Task to complete – Each record must be copied in full and unchanged; any image it holds is excluded.

━━━ Information provided

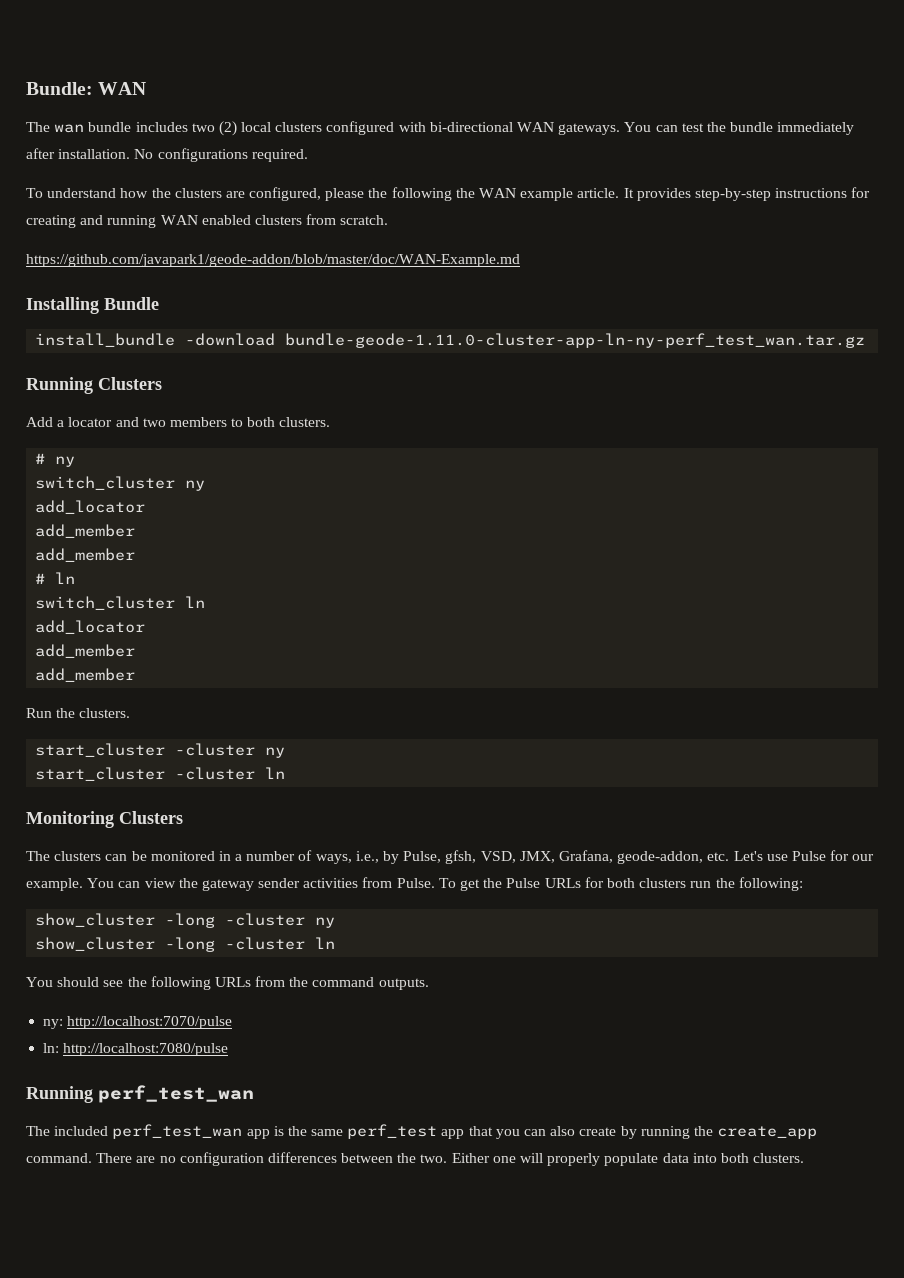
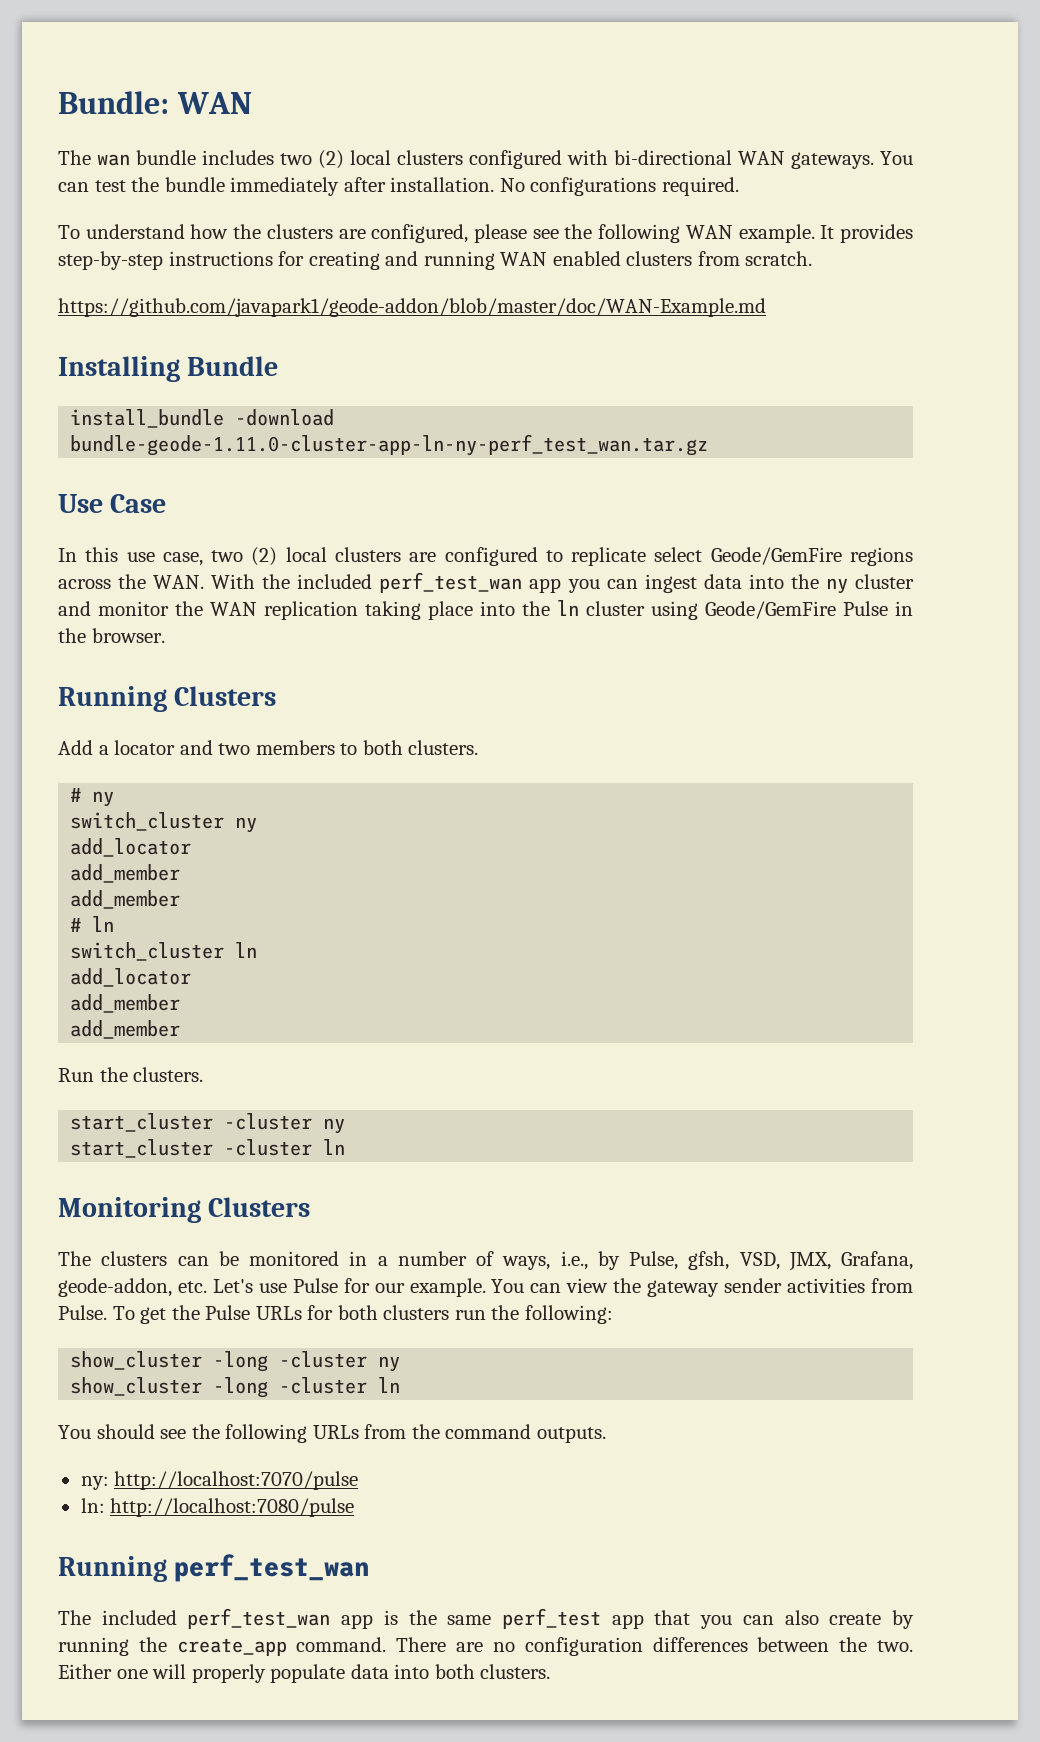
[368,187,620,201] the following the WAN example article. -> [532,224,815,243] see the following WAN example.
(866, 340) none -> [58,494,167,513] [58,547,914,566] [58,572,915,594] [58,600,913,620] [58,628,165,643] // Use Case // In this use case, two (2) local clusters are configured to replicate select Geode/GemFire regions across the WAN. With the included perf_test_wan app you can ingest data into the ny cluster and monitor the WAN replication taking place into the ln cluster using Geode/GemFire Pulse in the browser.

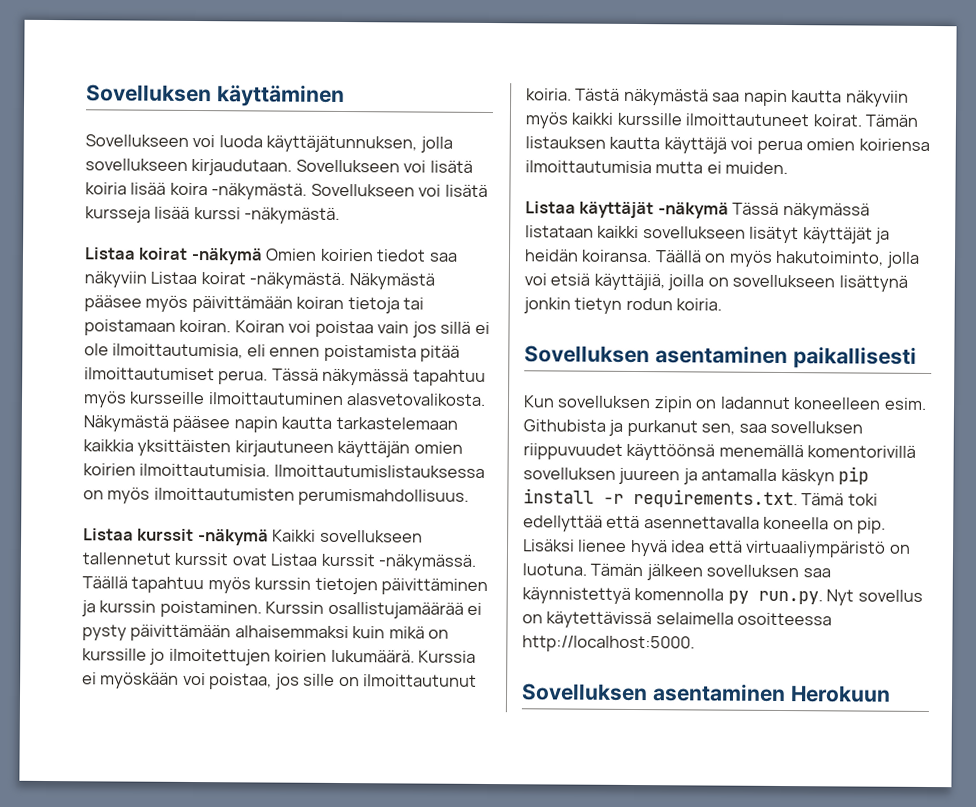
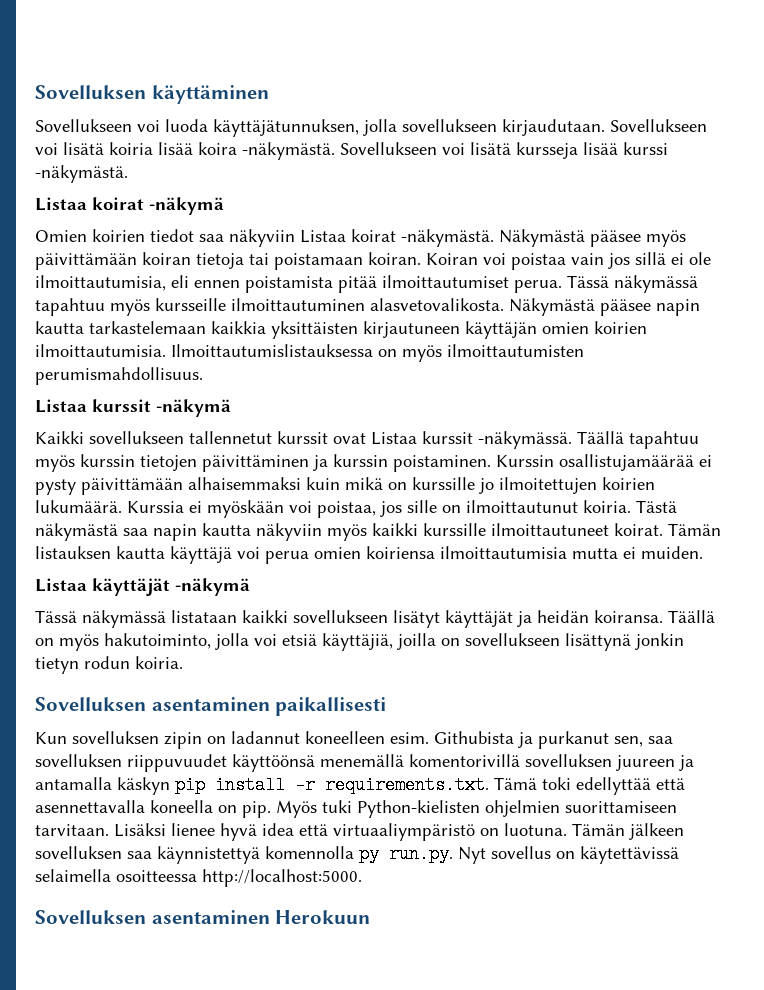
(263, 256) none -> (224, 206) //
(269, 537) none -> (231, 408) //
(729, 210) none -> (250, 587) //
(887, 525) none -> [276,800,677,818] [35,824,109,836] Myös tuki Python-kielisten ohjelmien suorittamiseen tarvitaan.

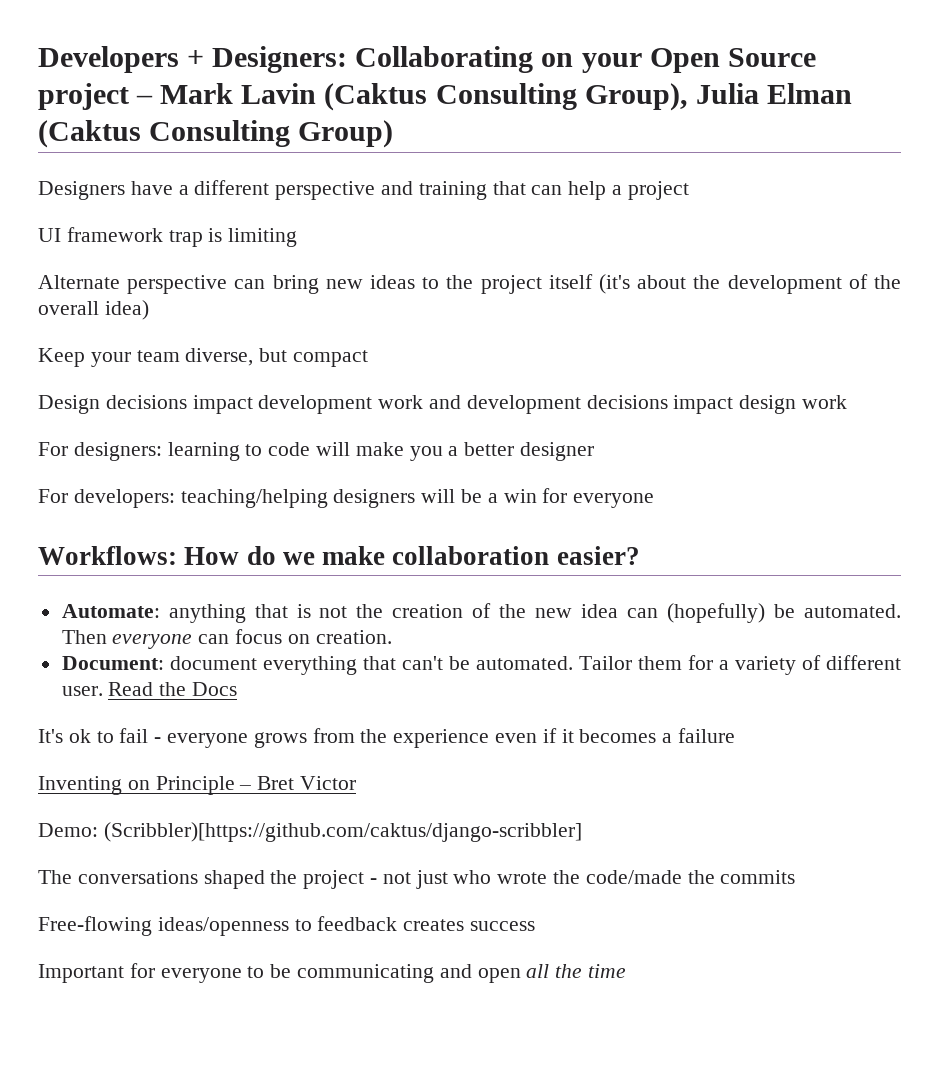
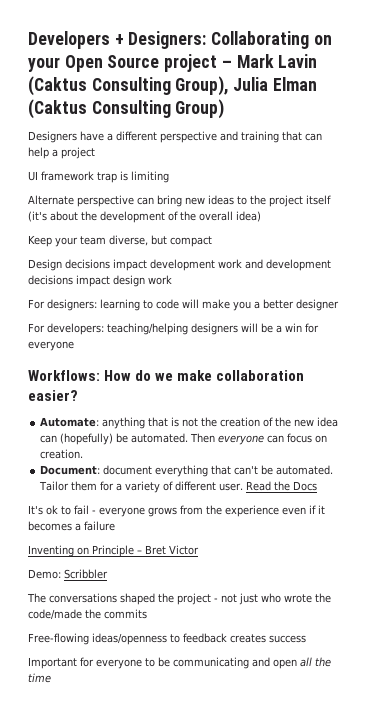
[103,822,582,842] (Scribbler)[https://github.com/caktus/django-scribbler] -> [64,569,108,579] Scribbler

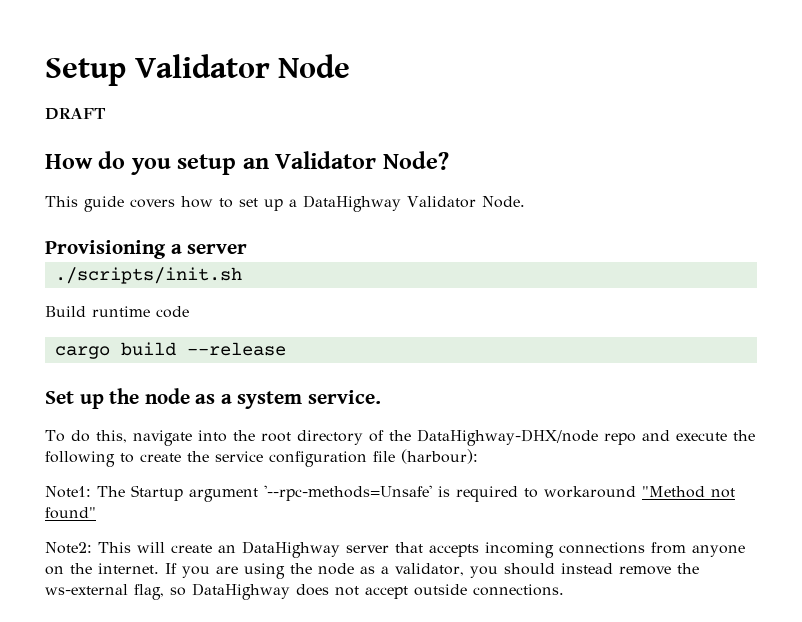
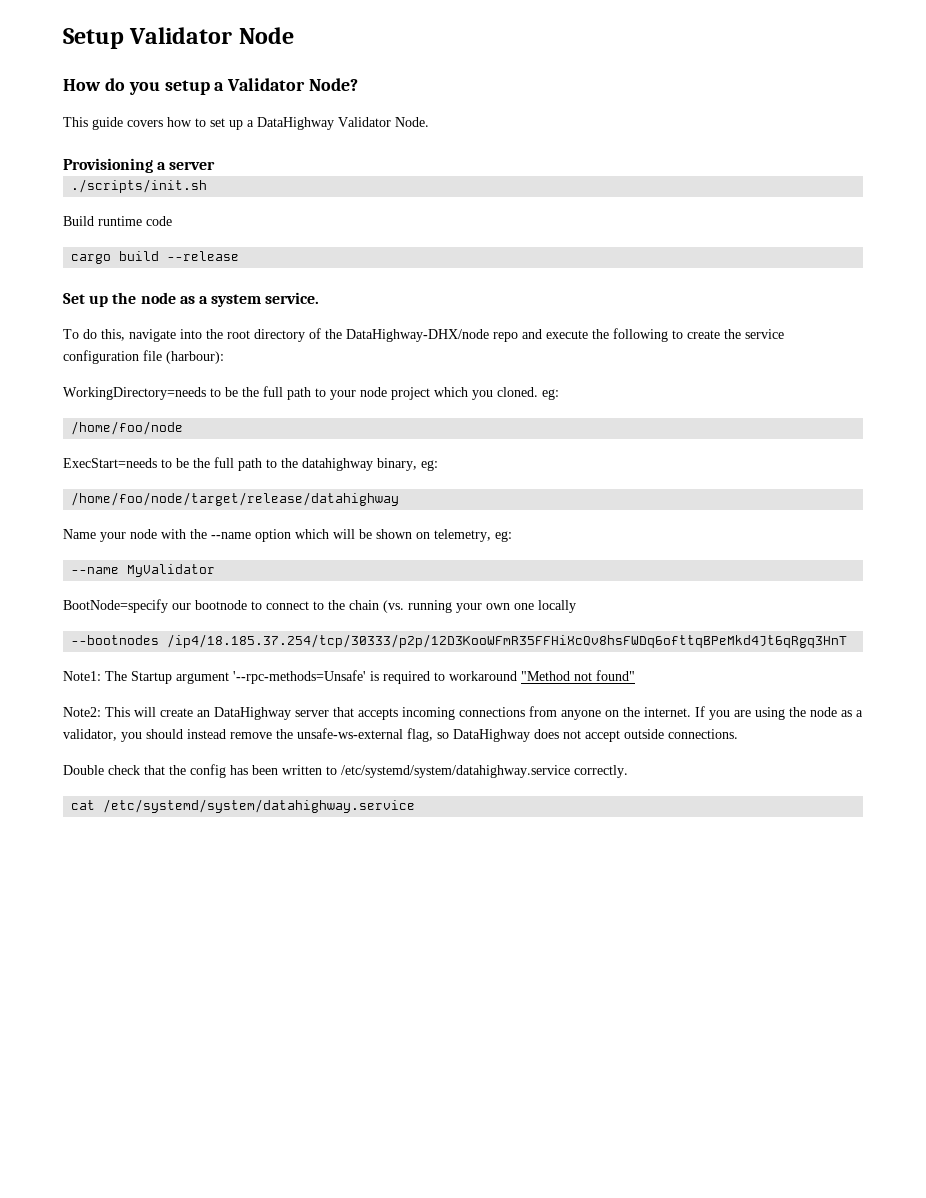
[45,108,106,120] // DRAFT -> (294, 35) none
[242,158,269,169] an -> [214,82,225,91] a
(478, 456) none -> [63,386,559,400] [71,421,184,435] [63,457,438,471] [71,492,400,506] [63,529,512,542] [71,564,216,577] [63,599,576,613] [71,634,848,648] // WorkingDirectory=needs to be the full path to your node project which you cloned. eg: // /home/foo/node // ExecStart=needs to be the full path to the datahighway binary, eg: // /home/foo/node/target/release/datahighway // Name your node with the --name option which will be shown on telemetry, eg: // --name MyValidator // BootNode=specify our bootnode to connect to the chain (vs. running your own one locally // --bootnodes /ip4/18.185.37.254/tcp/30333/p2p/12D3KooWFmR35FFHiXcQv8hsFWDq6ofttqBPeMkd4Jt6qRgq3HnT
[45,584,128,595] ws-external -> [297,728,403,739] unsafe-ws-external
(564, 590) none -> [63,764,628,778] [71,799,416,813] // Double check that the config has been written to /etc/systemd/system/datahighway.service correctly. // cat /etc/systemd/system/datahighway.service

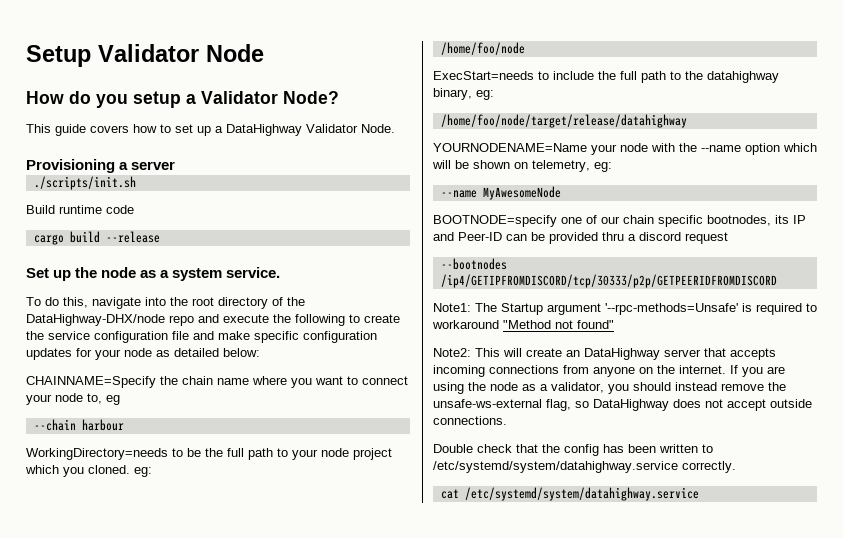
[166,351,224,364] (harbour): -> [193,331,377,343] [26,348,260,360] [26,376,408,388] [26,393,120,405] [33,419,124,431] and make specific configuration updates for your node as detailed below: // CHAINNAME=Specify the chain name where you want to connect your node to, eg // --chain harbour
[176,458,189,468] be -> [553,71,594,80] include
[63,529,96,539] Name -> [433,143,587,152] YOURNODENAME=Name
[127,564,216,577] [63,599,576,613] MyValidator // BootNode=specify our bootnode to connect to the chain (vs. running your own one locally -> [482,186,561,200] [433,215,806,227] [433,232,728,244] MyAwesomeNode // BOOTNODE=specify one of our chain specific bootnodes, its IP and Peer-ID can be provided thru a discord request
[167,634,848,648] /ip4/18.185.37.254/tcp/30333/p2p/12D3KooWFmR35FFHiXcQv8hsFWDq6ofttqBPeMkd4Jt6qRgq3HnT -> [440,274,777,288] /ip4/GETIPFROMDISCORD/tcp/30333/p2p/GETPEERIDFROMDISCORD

━━━━━━

Your response –
[368,187,620,201] the following the WAN example article. -> [532,224,815,243] see the following WAN example.
(866, 340) none -> [58,494,167,513] [58,547,914,566] [58,572,915,594] [58,600,913,620] [58,628,165,643] // Use Case // In this use case, two (2) local clusters are configured to replicate select Geode/GemFire regions across the WAN. With the included perf_test_wan app you can ingest data into the ny cluster and monitor the WAN replication taking place into the ln cluster using Geode/GemFire Pulse in the browser.

(263, 256) none -> (224, 206) //
(269, 537) none -> (231, 408) //
(729, 210) none -> (250, 587) //
(887, 525) none -> [276,800,677,818] [35,824,109,836] Myös tuki Python-kielisten ohjelmien suorittamiseen tarvitaan.

[103,822,582,842] (Scribbler)[https://github.com/caktus/django-scribbler] -> [64,569,108,579] Scribbler

[45,108,106,120] // DRAFT -> (294, 35) none
[242,158,269,169] an -> [214,82,225,91] a
(478, 456) none -> [63,386,559,400] [71,421,184,435] [63,457,438,471] [71,492,400,506] [63,529,512,542] [71,564,216,577] [63,599,576,613] [71,634,848,648] // WorkingDirectory=needs to be the full path to your node project which you cloned. eg: // /home/foo/node // ExecStart=needs to be the full path to the datahighway binary, eg: // /home/foo/node/target/release/datahighway // Name your node with the --name option which will be shown on telemetry, eg: // --name MyValidator // BootNode=specify our bootnode to connect to the chain (vs. running your own one locally // --bootnodes /ip4/18.185.37.254/tcp/30333/p2p/12D3KooWFmR35FFHiXcQv8hsFWDq6ofttqBPeMkd4Jt6qRgq3HnT
[45,584,128,595] ws-external -> [297,728,403,739] unsafe-ws-external
(564, 590) none -> [63,764,628,778] [71,799,416,813] // Double check that the config has been written to /etc/systemd/system/datahighway.service correctly. // cat /etc/systemd/system/datahighway.service

[166,351,224,364] (harbour): -> [193,331,377,343] [26,348,260,360] [26,376,408,388] [26,393,120,405] [33,419,124,431] and make specific configuration updates for your node as detailed below: // CHAINNAME=Specify the chain name where you want to connect your node to, eg // --chain harbour
[176,458,189,468] be -> [553,71,594,80] include
[63,529,96,539] Name -> [433,143,587,152] YOURNODENAME=Name
[127,564,216,577] [63,599,576,613] MyValidator // BootNode=specify our bootnode to connect to the chain (vs. running your own one locally -> [482,186,561,200] [433,215,806,227] [433,232,728,244] MyAwesomeNode // BOOTNODE=specify one of our chain specific bootnodes, its IP and Peer-ID can be provided thru a discord request
[167,634,848,648] /ip4/18.185.37.254/tcp/30333/p2p/12D3KooWFmR35FFHiXcQv8hsFWDq6ofttqBPeMkd4Jt6qRgq3HnT -> [440,274,777,288] /ip4/GETIPFROMDISCORD/tcp/30333/p2p/GETPEERIDFROMDISCORD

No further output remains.